- **What you have to do**: Copy out every line of the records where the string "申报单位" occurs.

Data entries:
* * *

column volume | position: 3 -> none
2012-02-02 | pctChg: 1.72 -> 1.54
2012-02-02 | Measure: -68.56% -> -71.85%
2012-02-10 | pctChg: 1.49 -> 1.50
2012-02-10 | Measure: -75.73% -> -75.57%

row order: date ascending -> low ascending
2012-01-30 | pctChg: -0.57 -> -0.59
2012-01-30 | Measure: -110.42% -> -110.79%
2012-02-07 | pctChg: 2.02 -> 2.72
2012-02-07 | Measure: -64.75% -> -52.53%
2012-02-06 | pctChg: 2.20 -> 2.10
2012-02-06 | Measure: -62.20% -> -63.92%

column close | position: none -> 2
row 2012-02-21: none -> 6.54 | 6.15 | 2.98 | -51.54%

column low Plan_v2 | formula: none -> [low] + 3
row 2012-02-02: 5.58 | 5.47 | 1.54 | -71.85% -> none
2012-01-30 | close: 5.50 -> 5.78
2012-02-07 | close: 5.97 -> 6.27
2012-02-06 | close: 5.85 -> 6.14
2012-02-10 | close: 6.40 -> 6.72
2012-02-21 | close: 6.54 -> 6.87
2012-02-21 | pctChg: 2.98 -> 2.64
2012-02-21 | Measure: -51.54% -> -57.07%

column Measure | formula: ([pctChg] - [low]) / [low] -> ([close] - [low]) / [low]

* * *

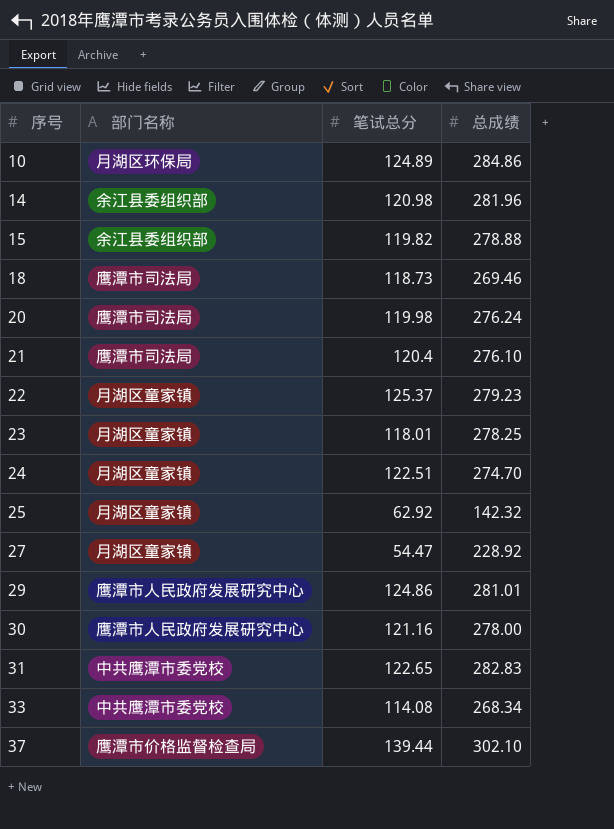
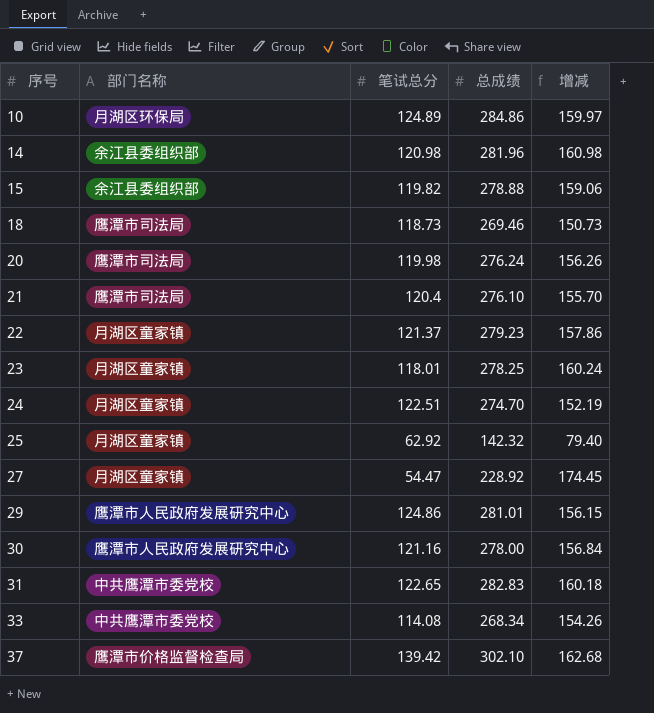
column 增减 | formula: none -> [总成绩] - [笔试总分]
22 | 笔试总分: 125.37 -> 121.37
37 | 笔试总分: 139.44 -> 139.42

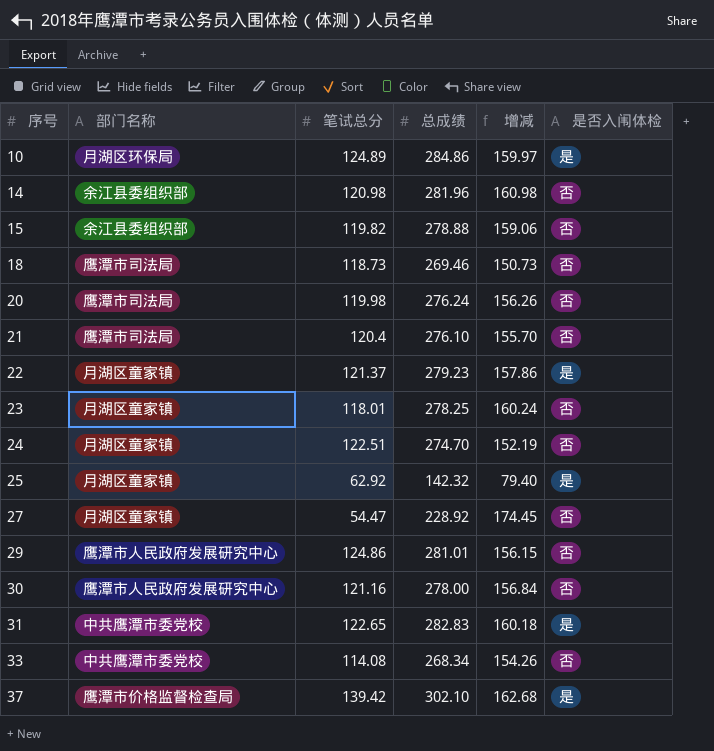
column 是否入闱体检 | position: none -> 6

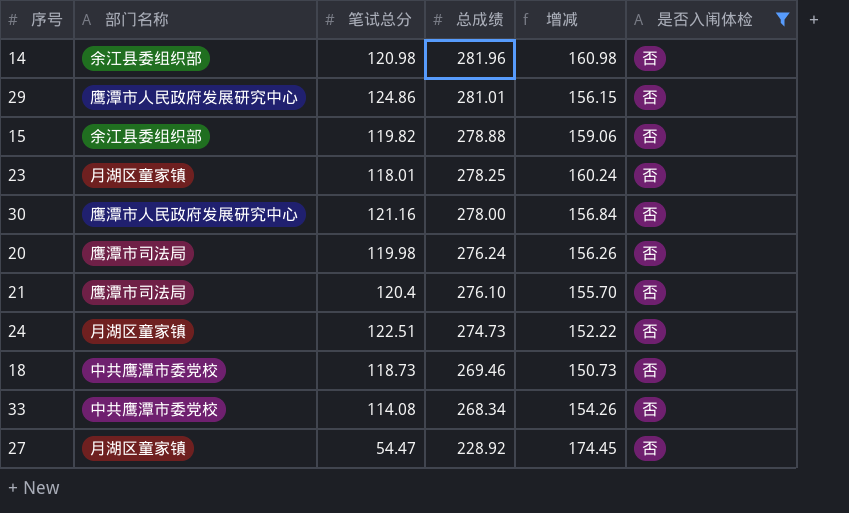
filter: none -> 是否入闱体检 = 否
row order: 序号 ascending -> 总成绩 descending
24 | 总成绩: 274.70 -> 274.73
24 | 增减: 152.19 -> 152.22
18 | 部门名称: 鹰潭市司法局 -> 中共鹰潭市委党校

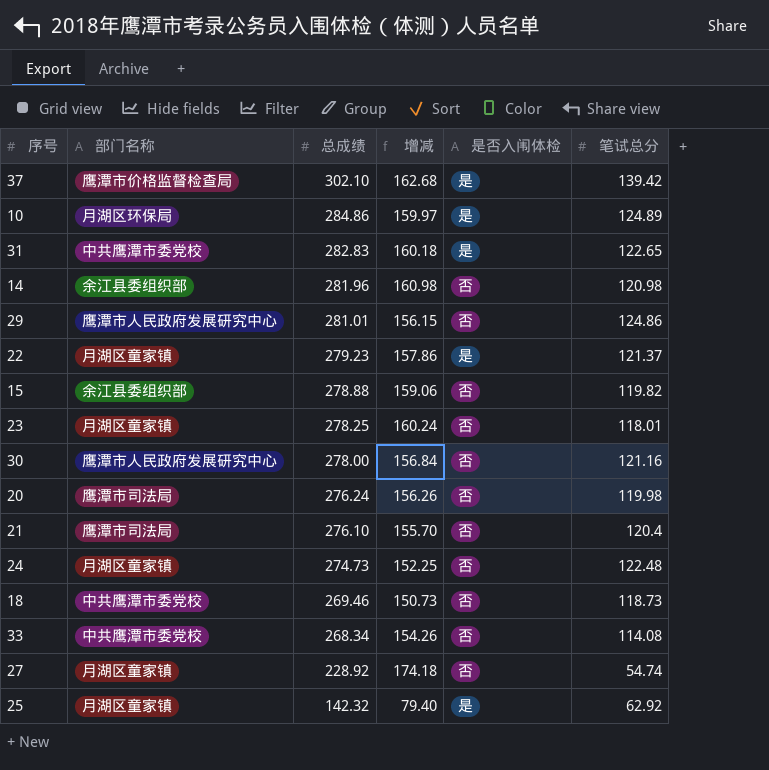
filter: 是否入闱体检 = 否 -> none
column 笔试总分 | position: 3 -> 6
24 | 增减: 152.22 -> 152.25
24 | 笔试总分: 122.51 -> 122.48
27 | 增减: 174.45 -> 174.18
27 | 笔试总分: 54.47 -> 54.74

* * *

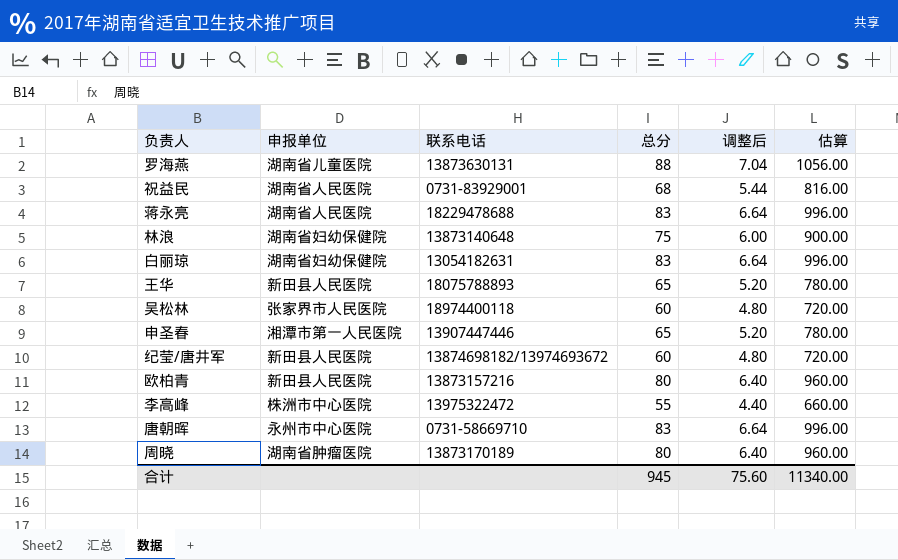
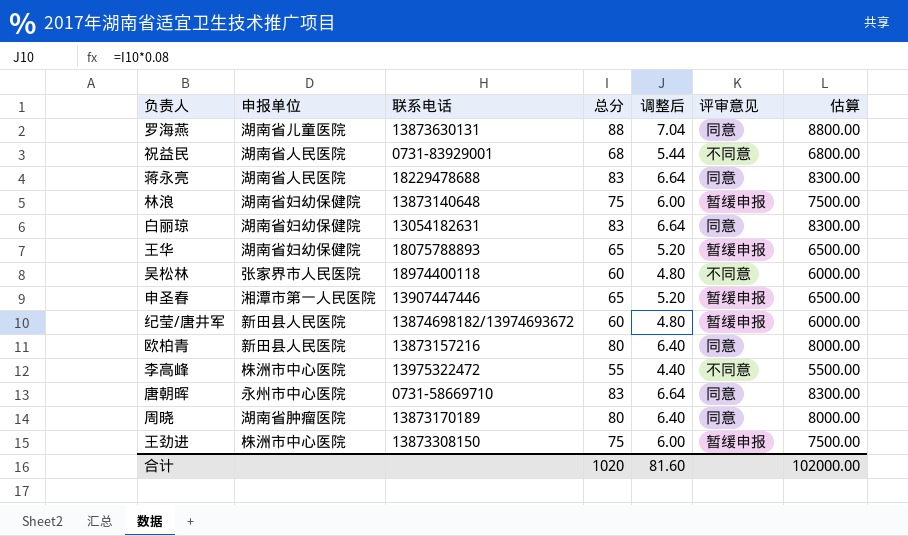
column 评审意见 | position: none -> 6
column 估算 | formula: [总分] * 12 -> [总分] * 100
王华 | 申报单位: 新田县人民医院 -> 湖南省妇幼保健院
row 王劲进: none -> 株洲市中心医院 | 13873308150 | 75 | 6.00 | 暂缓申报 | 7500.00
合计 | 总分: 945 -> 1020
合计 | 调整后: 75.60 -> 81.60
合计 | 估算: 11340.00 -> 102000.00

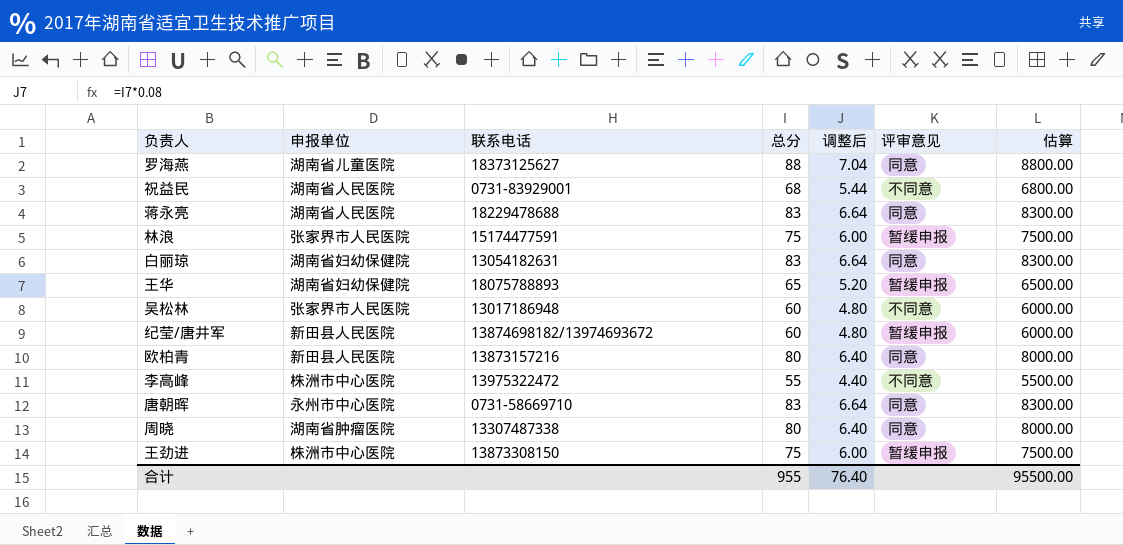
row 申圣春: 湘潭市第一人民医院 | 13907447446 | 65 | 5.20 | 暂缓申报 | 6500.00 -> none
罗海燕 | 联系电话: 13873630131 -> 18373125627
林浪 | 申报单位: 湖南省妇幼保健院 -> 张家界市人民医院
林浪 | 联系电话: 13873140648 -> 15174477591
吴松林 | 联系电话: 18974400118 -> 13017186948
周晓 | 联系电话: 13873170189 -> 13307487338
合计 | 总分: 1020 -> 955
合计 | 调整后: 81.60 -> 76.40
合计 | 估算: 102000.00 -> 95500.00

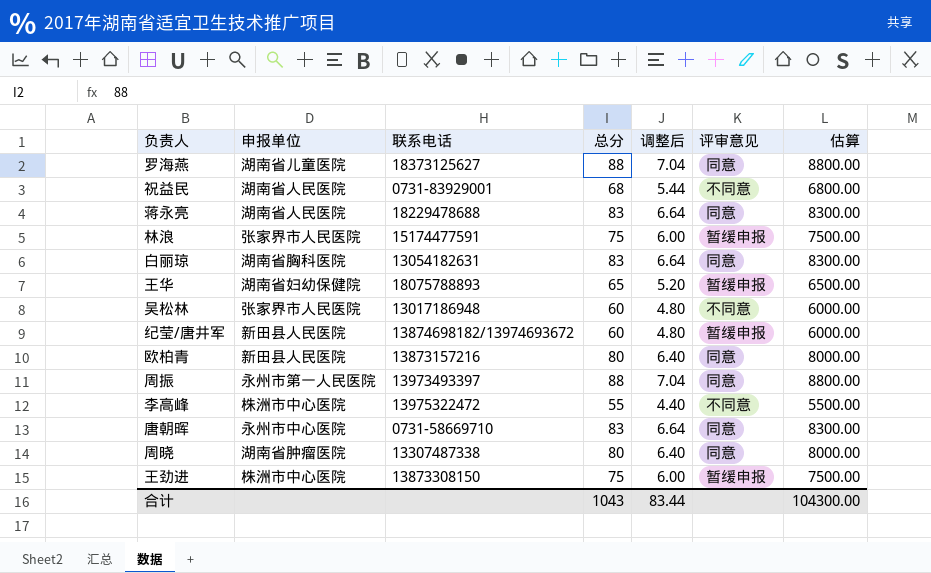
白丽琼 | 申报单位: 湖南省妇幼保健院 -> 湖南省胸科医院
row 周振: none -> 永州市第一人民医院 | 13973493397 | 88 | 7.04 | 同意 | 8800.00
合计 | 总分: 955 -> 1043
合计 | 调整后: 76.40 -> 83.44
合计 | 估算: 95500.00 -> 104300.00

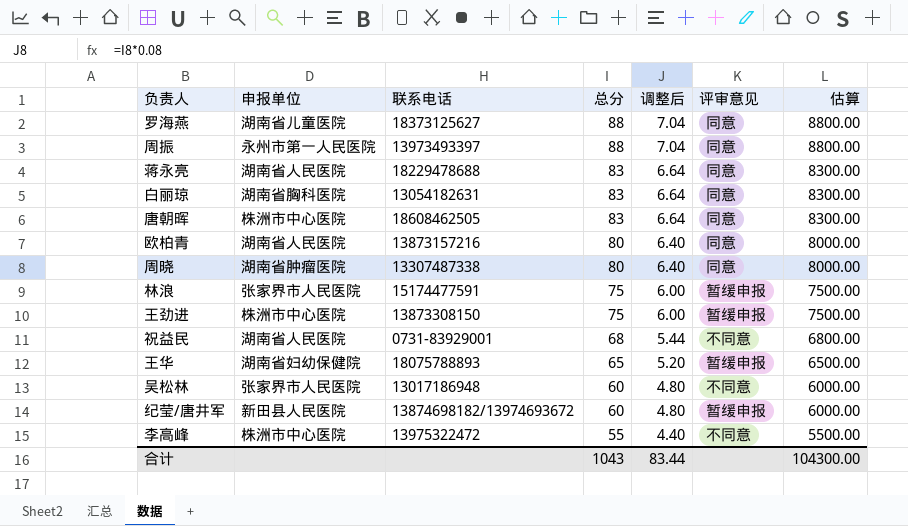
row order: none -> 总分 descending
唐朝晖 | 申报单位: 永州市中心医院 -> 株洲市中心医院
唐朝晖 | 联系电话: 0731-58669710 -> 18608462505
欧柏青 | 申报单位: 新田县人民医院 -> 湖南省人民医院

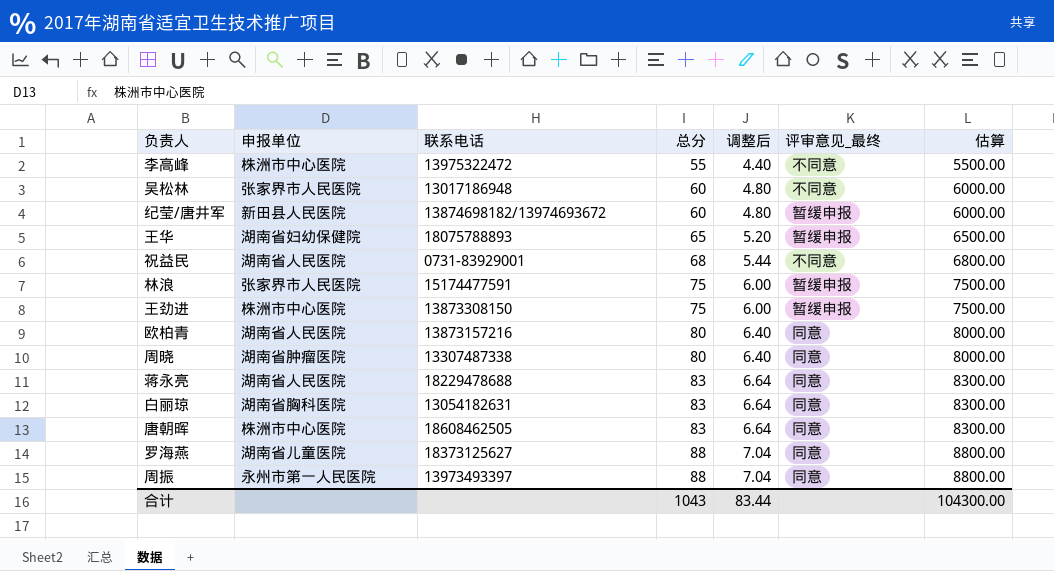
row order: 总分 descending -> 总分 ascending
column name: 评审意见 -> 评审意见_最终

* * *

- **Answer to this exercise**:
王华 | 申报单位: 新田县人民医院 -> 湖南省妇幼保健院
林浪 | 申报单位: 湖南省妇幼保健院 -> 张家界市人民医院
白丽琼 | 申报单位: 湖南省妇幼保健院 -> 湖南省胸科医院
唐朝晖 | 申报单位: 永州市中心医院 -> 株洲市中心医院
欧柏青 | 申报单位: 新田县人民医院 -> 湖南省人民医院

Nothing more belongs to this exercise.